Stephen C Teoh et al. Am J Ophthalmol. 2008 Nov.

Abstract

Purpose: To evaluate the efficacy and tolerance of mycophenolate mofetil (MMF) for the treatment of noninfectious uveitis using the methods of analysis advocated by the Standardization of Uveitis Nomenclature (SUN) Working Group, and to compare this with other SUN-compliant reports of immunosuppression in ocular inflammation.

Design: Retrospective case series. MEDHODS: A predefined data set was retrospectively obtained from the case notes of 100 consecutive uveitis patients treated with MMF at a single academic referral center between April 1, 2000 and August 1, 2006. These data were then analyzed in accordance with SUN recommendations. The main outcome measures were: 1) rate of tapering oral prednisone to 10 mg daily, 2) requirement for alternative second-line immunosuppressive therapy, and 3) rate of MMF dose discontinuation because of side effects.
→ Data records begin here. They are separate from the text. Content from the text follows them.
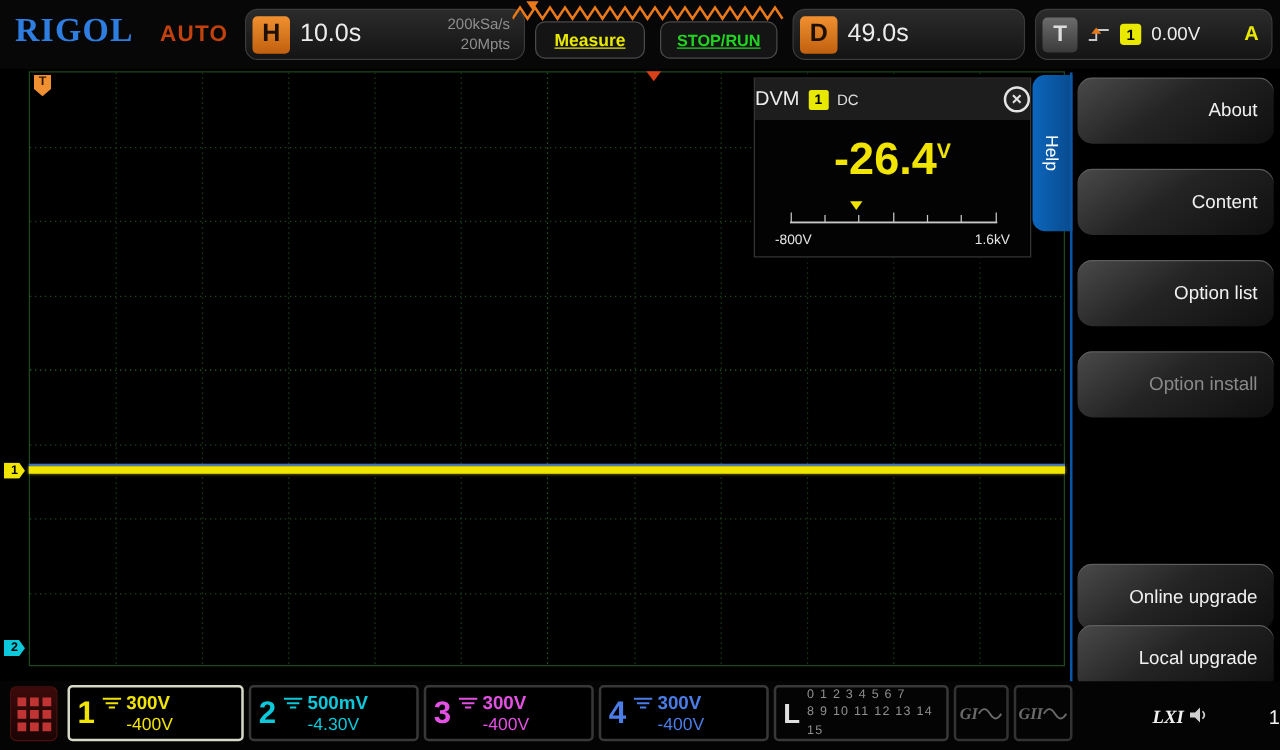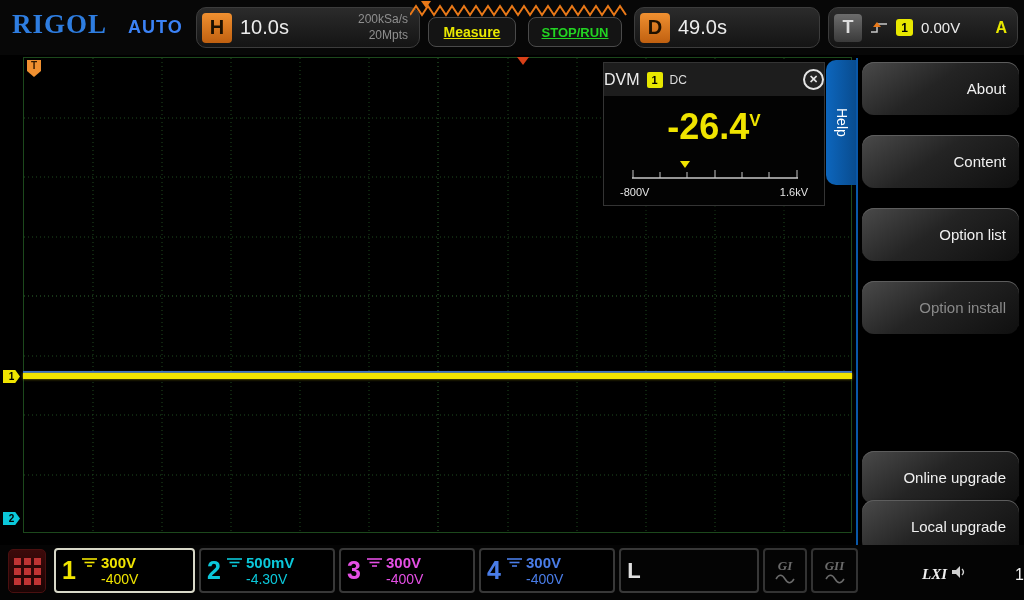--- a/index.html
+++ b/index.html
@@ -11,7 +11,7 @@
   .logo { position:absolute; left:12px; top:9px; font:bold 27px "Liberation Serif", serif;
     color:#2e7de0; letter-spacing:1px; }
   .acq-mode { position:absolute; left:128px; top:17px; font:bold 18px "Liberation Sans",sans-serif;
-    color:#3b82f6; letter-spacing:1px; }
+    color:#c2410c; letter-spacing:1px; }
   .pill { position:absolute; height:41px; top:7px; background:linear-gradient(#2b2b2b,#141414);
     border:1px solid #3c3c3c; border-radius:10px; display:flex; align-items:center; gap:8px; padding:0 8px 0 5px; }
   #h-box { left:196px; width:224px; }

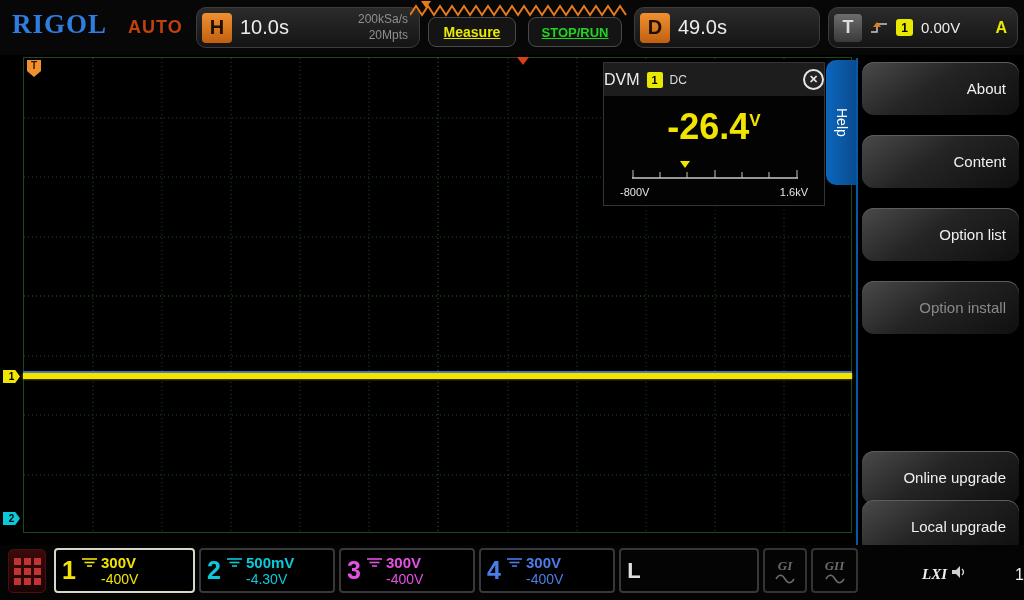--- a/index.html
+++ b/index.html
@@ -300,6 +300,10 @@
 
   <div id="la-box">
     <div id="la-label">L</div>
+    <div>
+      <div class="la-digits">0 1 2 3  4 5 6 7</div>
+      <div class="la-digits">8 9 10 11 12 13 14 15</div>
+    </div>
   </div>
 
   <div class="gen-box" id="gen1">

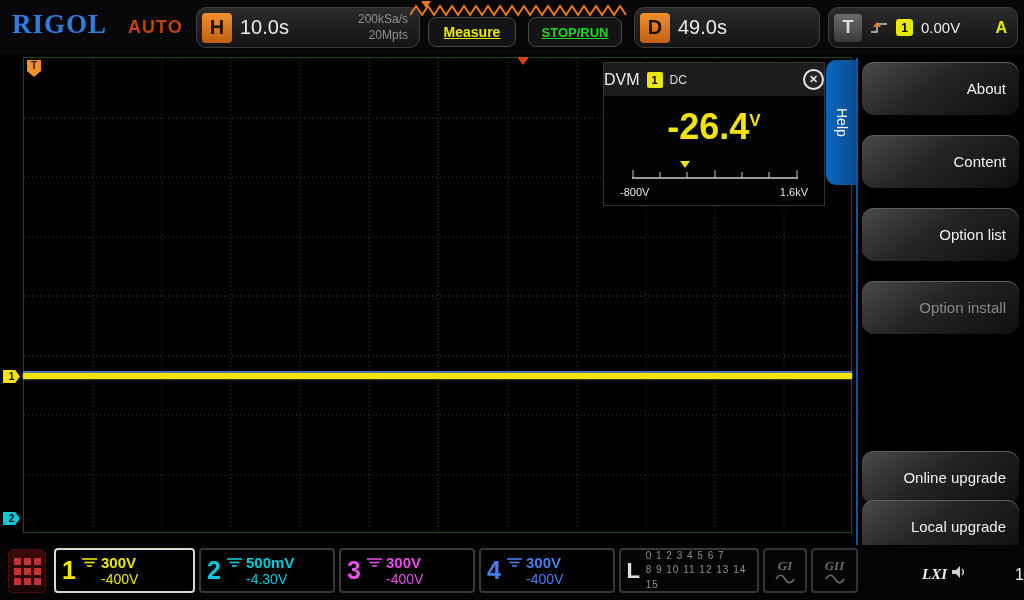--- a/index.html
+++ b/index.html
@@ -104,7 +104,7 @@
   #la-label { width:26px; text-align:center; color:#e0e0e0; font-weight:bold; font-size:22px; }
   .la-digits { color:#8f8f8f; font-size:10px; letter-spacing:1px; line-height:1.45; }
   .gen-box { position:absolute; top:3px; height:45px; border:2px solid #333; border-radius:4px;
-    display:flex; flex-direction:column; align-items:center; justify-content:center; color:#6a6a6a; }
+    display:flex; flex-direction:row; align-items:center; justify-content:center; color:#6a6a6a; }
   #gen1 { left:763px; width:44px; } #gen2 { left:811px; width:47px; }
   .gen-label { font:italic bold 13px "Liberation Serif", serif; }
   #lxi { position:absolute; left:922px; top:21px; color:#f0f0f0; font:italic bold 15px "Liberation Serif",serif; }

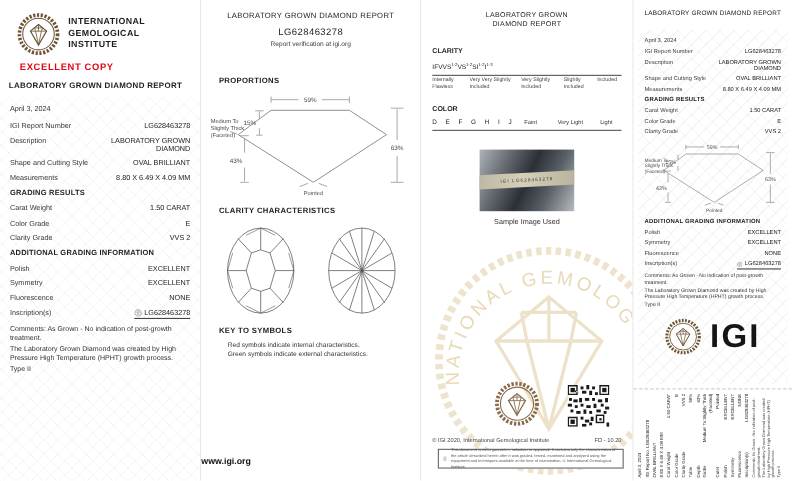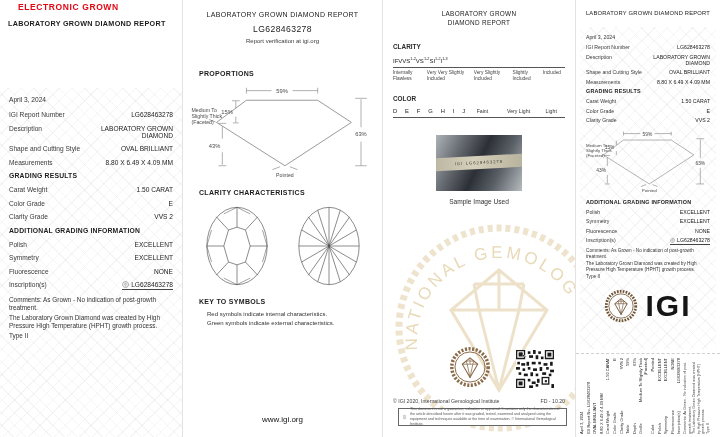--- a/index.html
+++ b/index.html
@@ -107,6 +107,16 @@
 <div class="page">
 
   <div class="panel" id="p1">
+    <div class="logo-row">
+      <svg width="40" height="40" style="color:#6e5334">
+          <use href="#igi-seal"></use>
+        </svg>
+      <div class="inst-name">
+        <div>INTERNATIONAL</div>
+        <div>GEMOLOGICAL</div>
+        <div>INSTITUTE</div>
+      </div>
+    </div>
     <div class="ecopy">ELECTRONIC GROWN</div>
     <div class="p1-title">LABORATORY GROWN DIAMOND REPORT</div>
 

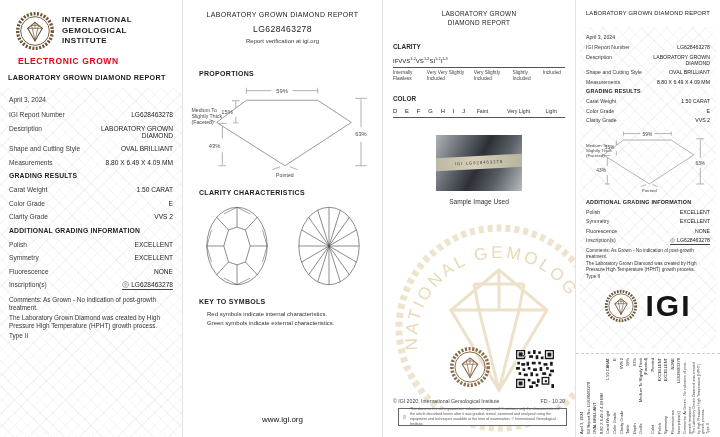--- a/index.html
+++ b/index.html
@@ -117,7 +117,7 @@
         <div>INSTITUTE</div>
       </div>
     </div>
-    <div class="ecopy">ELECTRONIC GROWN</div>
+    <div class="ecopy">EXCELLENT COPY</div>
     <div class="p1-title">LABORATORY GROWN DIAMOND REPORT</div>
 
     <div class="p1-body guilloche">

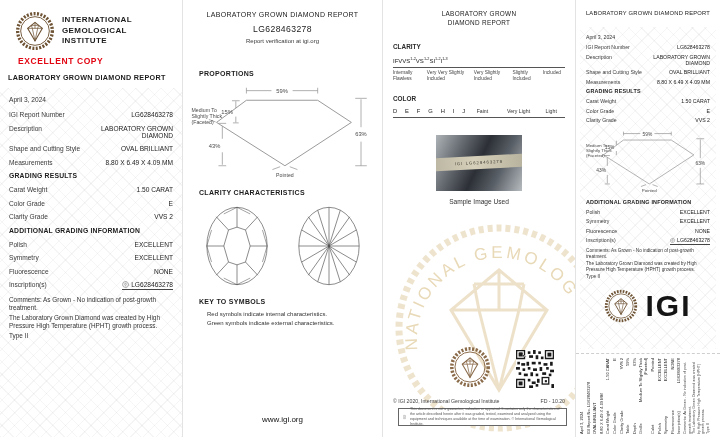--- a/index.html
+++ b/index.html
@@ -40,7 +40,7 @@
   .key-h { margin:10px 0 5px 16px; }
   .key-lines { margin-left:24px; font-size:6px; line-height:1.5; color:#333; }
   .plots { display:flex; justify-content:center; gap:26px; margin-top:2px; }
-  .igiurl { position:absolute; bottom:13px; left:0; right:0; text-align:center; font-size:8px; font-weight:normal; color:#111; }
+  .igiurl { position:absolute; bottom:13px; left:0; right:0; font-size:8px; font-weight:bold; color:#111; }
   
   #p3 { left:383px; width:192px; overflow:hidden; }
   .p3-head { text-align:center; padding-top:9px; font-size:6.4px; line-height:1.45; letter-spacing:.3px; color:#222; position:relative; z-index:1; }

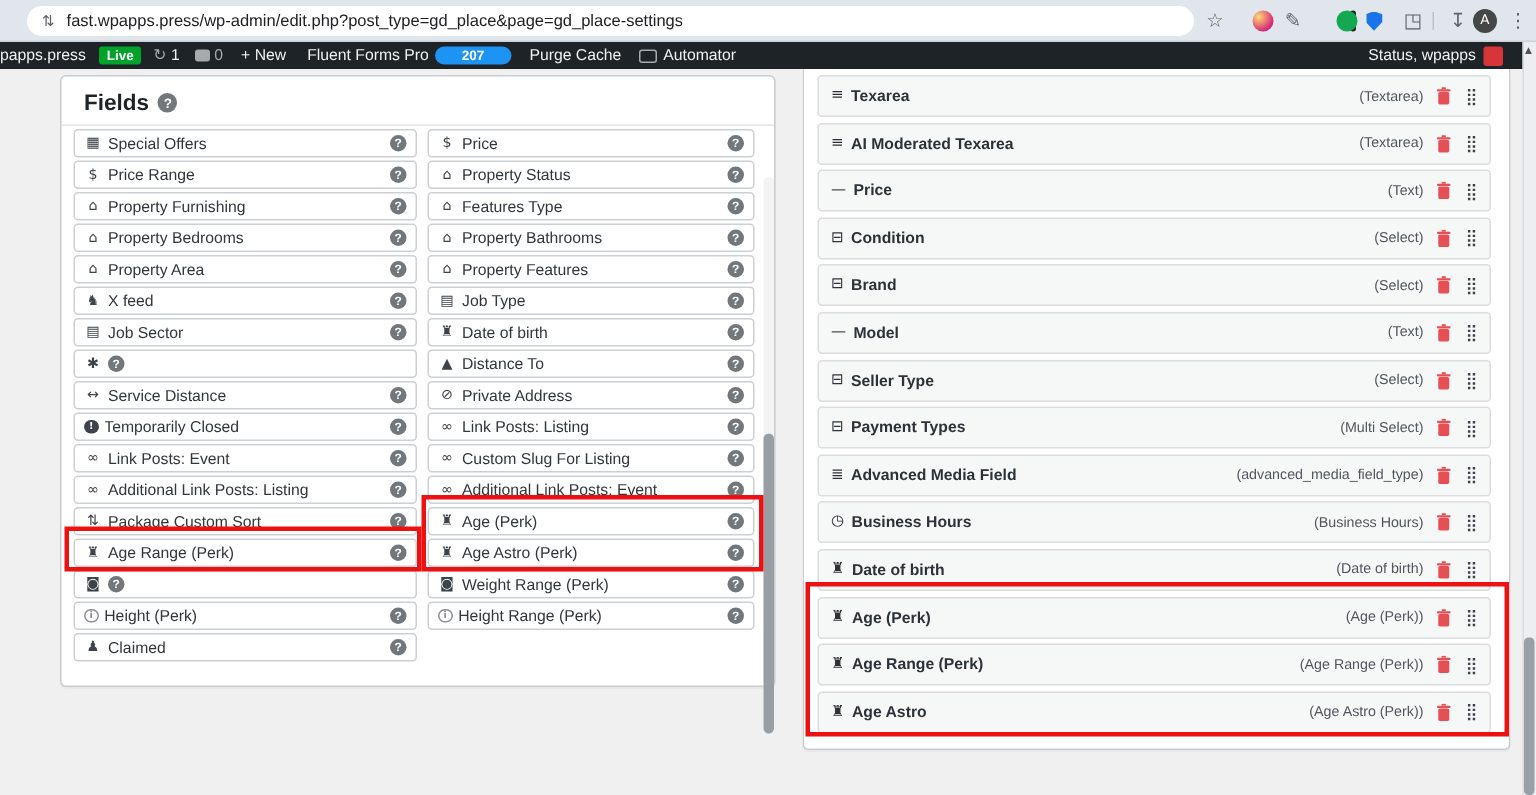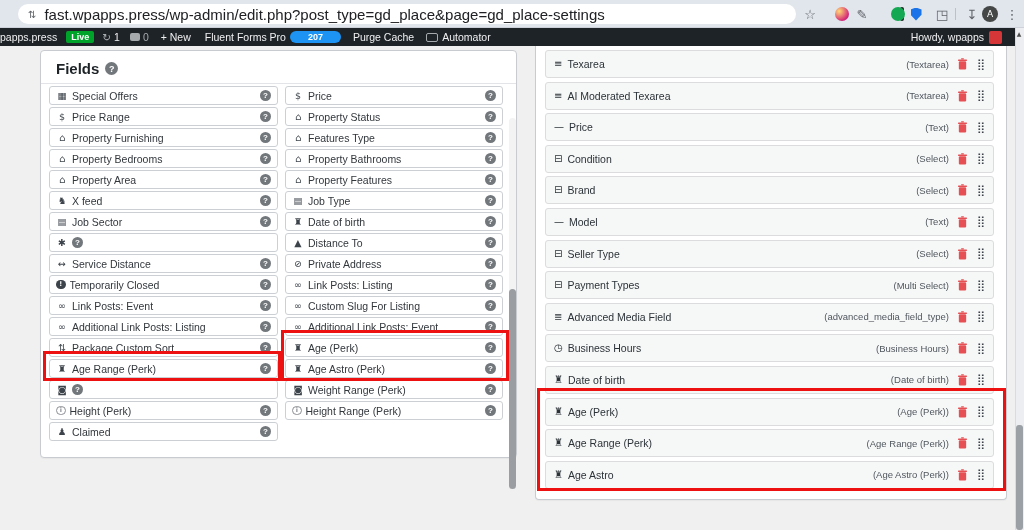--- a/index.html
+++ b/index.html
@@ -10,7 +10,7 @@
   .chrome { position:absolute; left:0; top:0; width:1024px; height:28px; background:#e1e5ec; border-bottom:1px solid #cdd2da; display:flex; align-items:center; }
   .omnibox { position:absolute; left:18px; top:4px; width:778px; height:20px; background:#fff; border-radius:10px; display:flex; align-items:center; padding:0 10px; }
   .tune { color:#5f6368; font-size:10px; margin-right:8px; font-family:"DejaVu Sans",sans-serif; }
-  .url { font-size:15px; color:#202124; white-space:nowrap; overflow:hidden; }
+  .url { font-size:11px; color:#202124; white-space:nowrap; overflow:hidden; }
   .cicon { position:absolute; top:6px; width:18px; height:16px; display:flex; align-items:center; justify-content:center; font-size:13px; color:#5f6368; font-family:"DejaVu Sans",sans-serif; }
   .ext-circle { width:14px; height:14px; border-radius:50%; }
   .ext-sq { width:14px; height:14px; border-radius:3px; background:#202124; color:#fff; font-size:7px; display:flex; align-items:center; justify-content:center;margin-left:44px; }

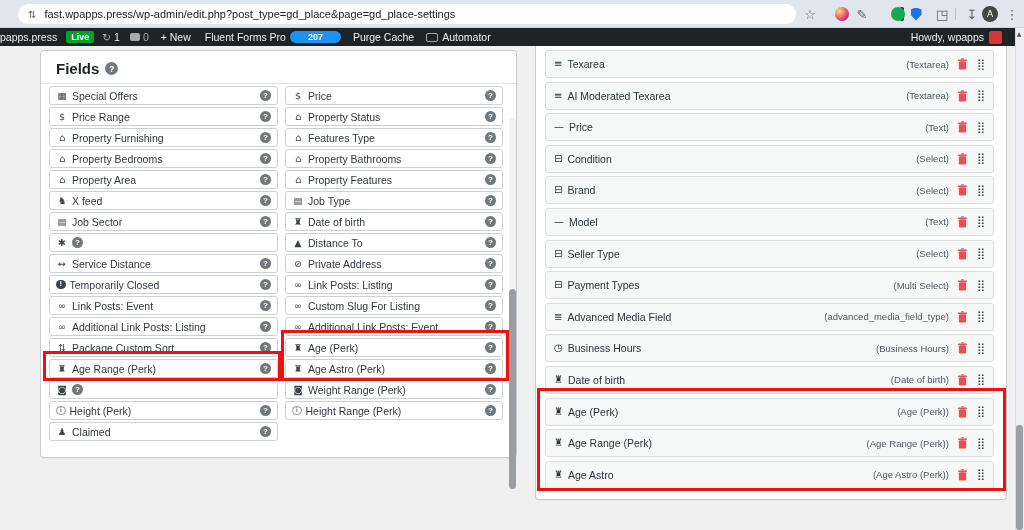--- a/index.html
+++ b/index.html
@@ -125,7 +125,7 @@
     <span class="autom-ico" style="margin-left:12px"></span>
     <span class="ab" style="margin-left:4px">Automator</span>
     <span class="howdy">
-      <span>Howdy, wpapps</span>
+      <span>Status, wpapps</span>
       <span class="red-avatar"></span>
     </span>
   </div>

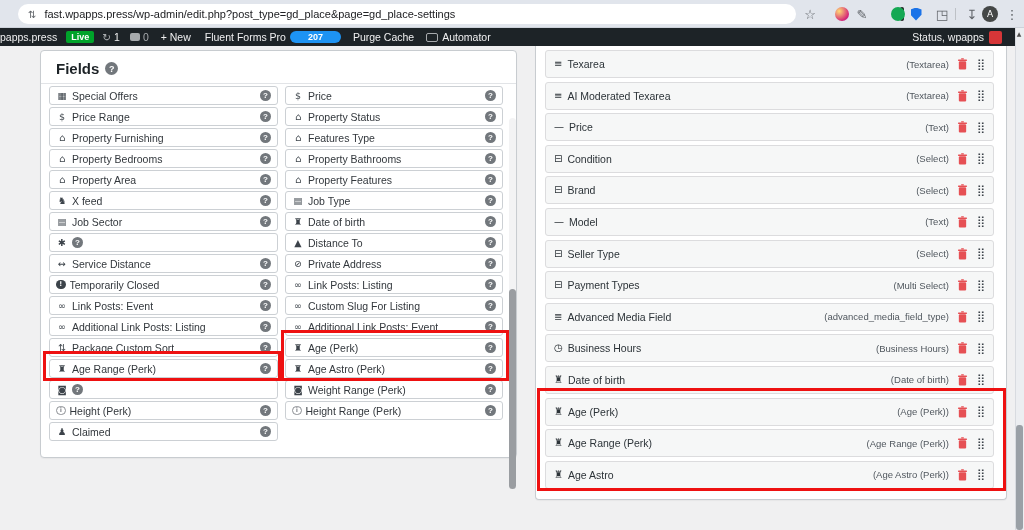--- a/index.html
+++ b/index.html
@@ -61,7 +61,7 @@
   .rows { position:absolute; left:9px; top:4px; width:449px; display:flex; flex-direction:column; gap:3.6px; }
   .arow { height:28px; background:#f6f7f7; border:1px solid #dcdcde; border-radius:3px; display:flex; align-items:center; padding:0 8px; gap:5px; }
   .ricon { font-family:"DejaVu Sans",sans-serif; font-size:10px; color:#2c3338; line-height:1; flex:none; }
-  .rlabel { font-size:10.5px; font-weight:normal; color:#2c3338; white-space:nowrap; }
+  .rlabel { font-size:10.5px; font-weight:bold; color:#2c3338; white-space:nowrap; }
   .rspacer { flex:1; }
   .rtype { font-size:9.5px; color:#50575e; white-space:nowrap; }
   .rtrash { display:flex; align-items:center; margin-left:3px; }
Results: In this large cohort with noninfectious persistent, chronic, or recurrent uveitis, there was an 84.6% probability of achieving a prednisone dose of < or =10 mg daily after one year of MMF treatment. Alternative second-line immunosuppressive therapy was introduced at a rate of 0.18 per patient-year (PY) and MMF was discontinued because of intolerance at a rate of 0.09/PY, predominantly because of gastrointestinal upset. This corroborates the findings of the only previous SUN-compliant study of MMF in ocular inflammation and is comparable to the rates of treatment success and intolerance we have recently reported for tacrolimus.

Conclusion: This data generates concordant evidence with other SUN-compliant studies supporting the use of MMF in uveitis.